TASK TO COMPLETE -
Within the records, determine how many lines contain the word "discount". Your reply must consist of that number only.
____ INFORMATION PROVIDED
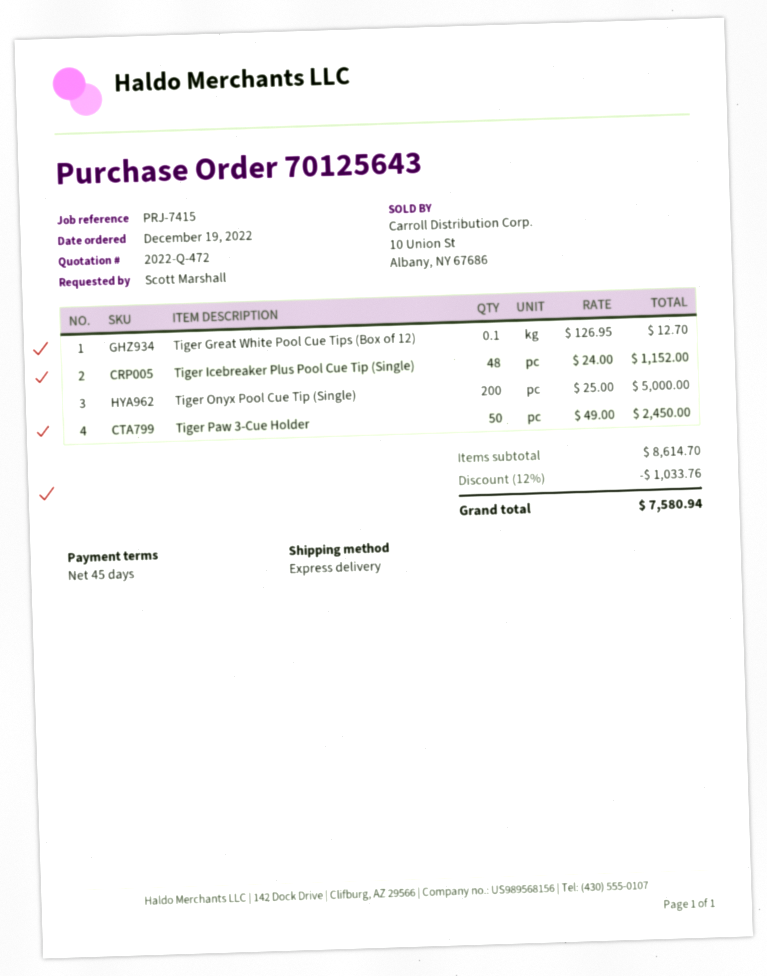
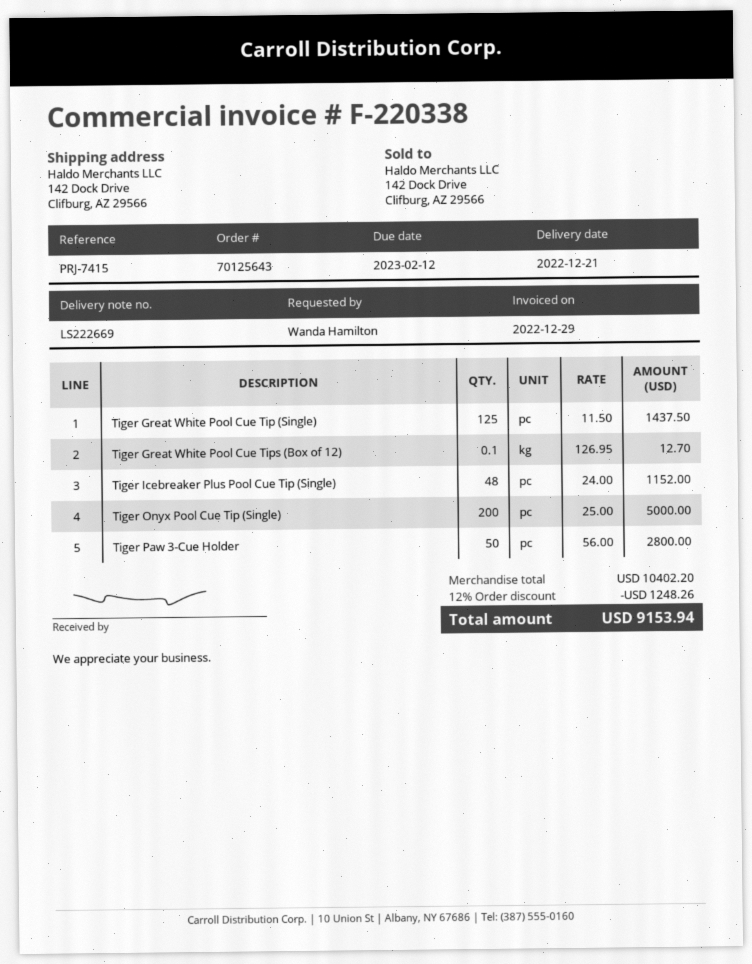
ordered by: Scott Marshall -> Wanda Hamilton
Tiger Paw 3-Cue Holder: 50 x 49.00 = 2450.00 -> 50 x 56.00 = 2800.00
Tiger Great White Pool Cue Tip (Single): none -> 125 x 11.50 = 1437.50
subtotal: 8614.70 -> 10402.20
discount: 12% = 1033.76 -> 12% = 1248.26
total: 7580.94 -> 9153.94

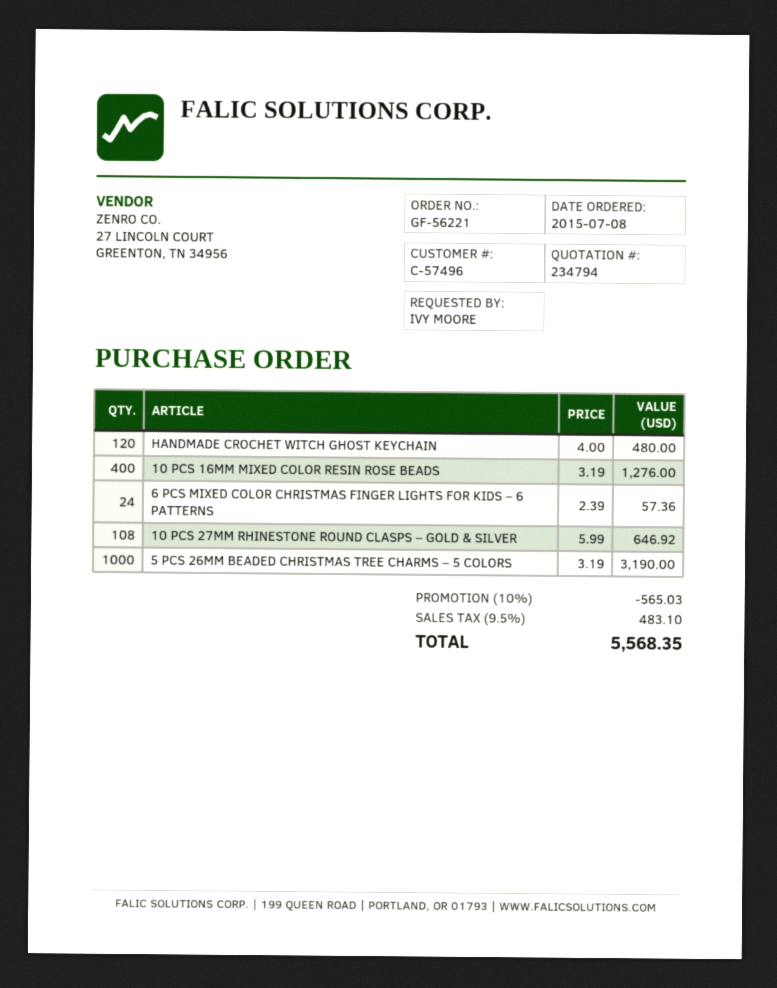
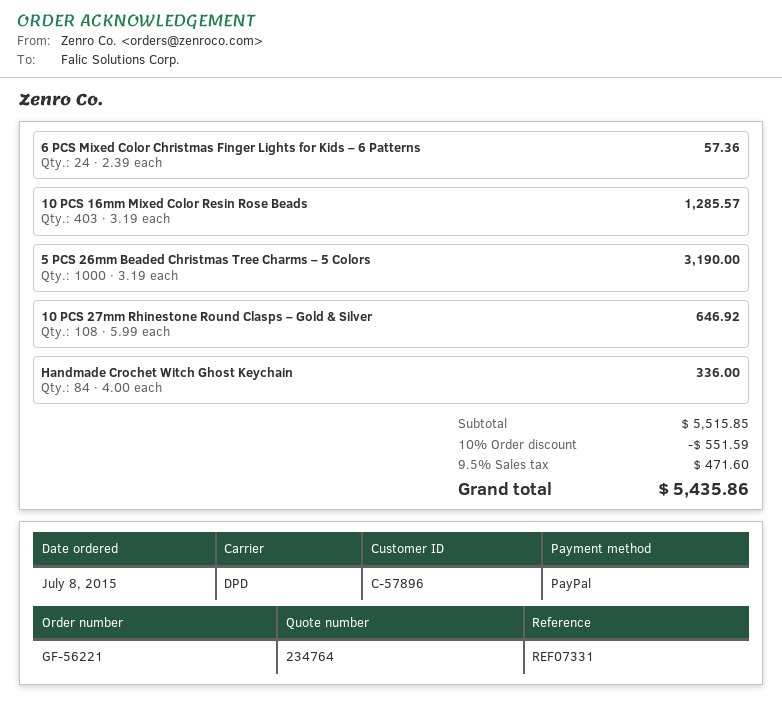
quote number: 234794 -> 234764
customer number: C-57496 -> C-57896
HANDMADE CROCHET WITCH GHOST KEYCHAIN: 120 x 4.00 = 480.00 -> 84 x 4.00 = 336.00
10 PCS 16MM MIXED COLOR RESIN ROSE BEADS: 400 x 3.19 = 1276.00 -> 403 x 3.19 = 1285.57
discount: 10% = 565.03 -> 10% = 551.59
tax: 9.5% = 483.10 -> 9.5% = 471.60
total: 5568.35 -> 5435.86

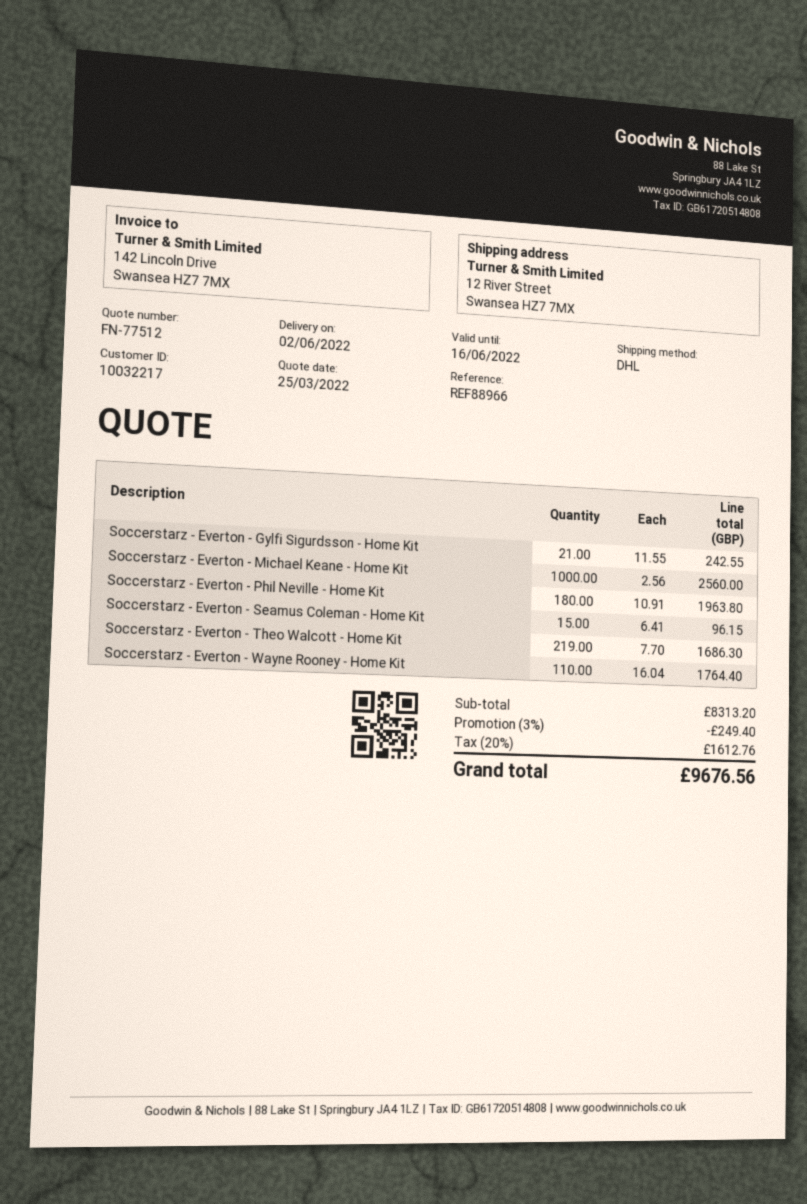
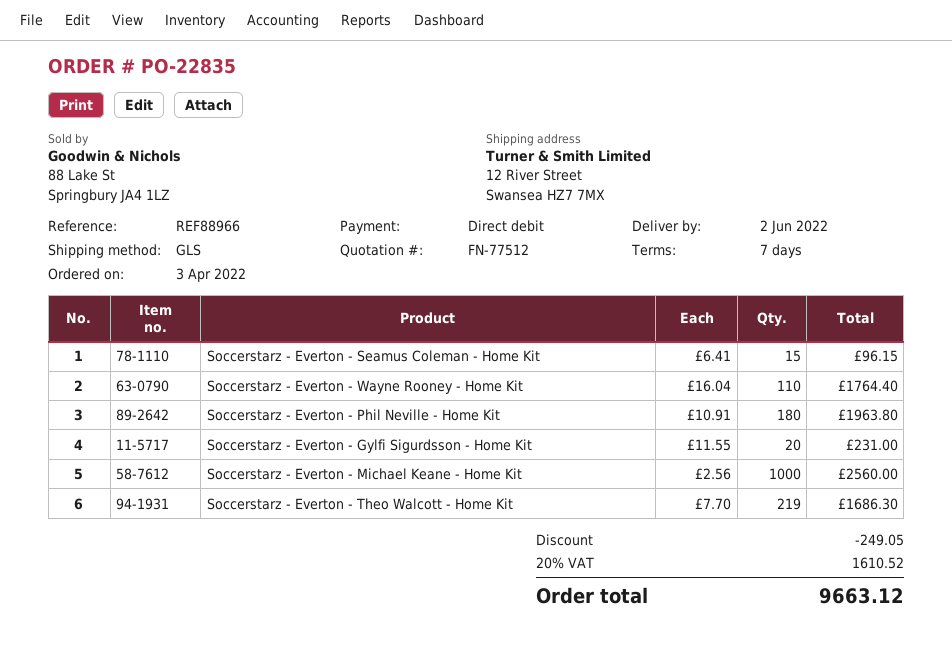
shipping method: DHL -> GLS
Soccerstarz - Everton - Gylfi Sigurdsson - Home Kit: 21 x 11.55 = 242.55 -> 20 x 11.55 = 231.00
discount: 249.40 -> 249.05
tax: 20% = 1612.76 -> 20% = 1610.52
total: 9676.56 -> 9663.12

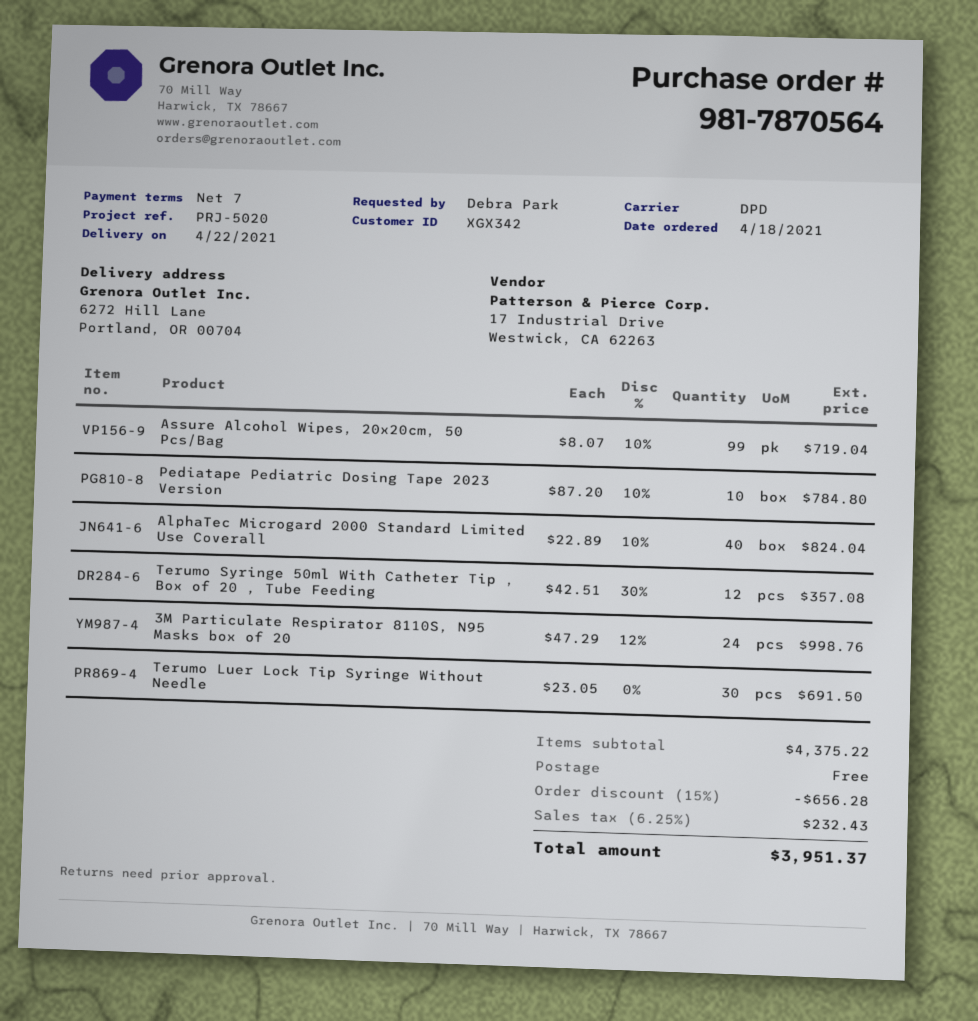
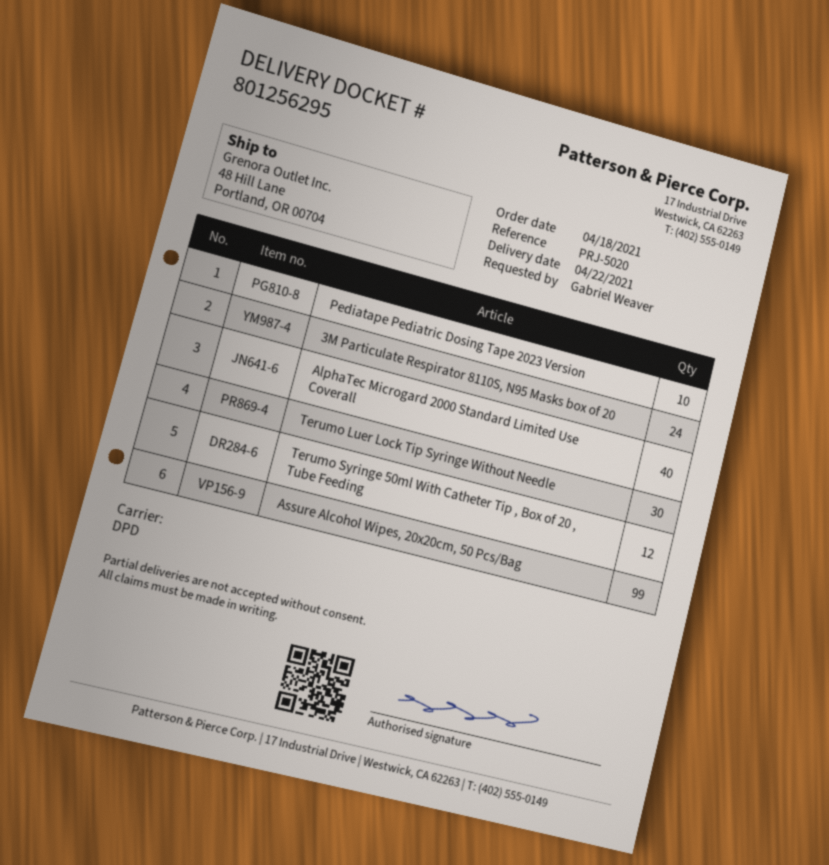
ordered by: Debra Park -> Gabriel Weaver
ship to: 6272 Hill Lane, Portland, OR 00704 -> 48 Hill Lane, Portland, OR 00704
________
ANSWER SECTION -
3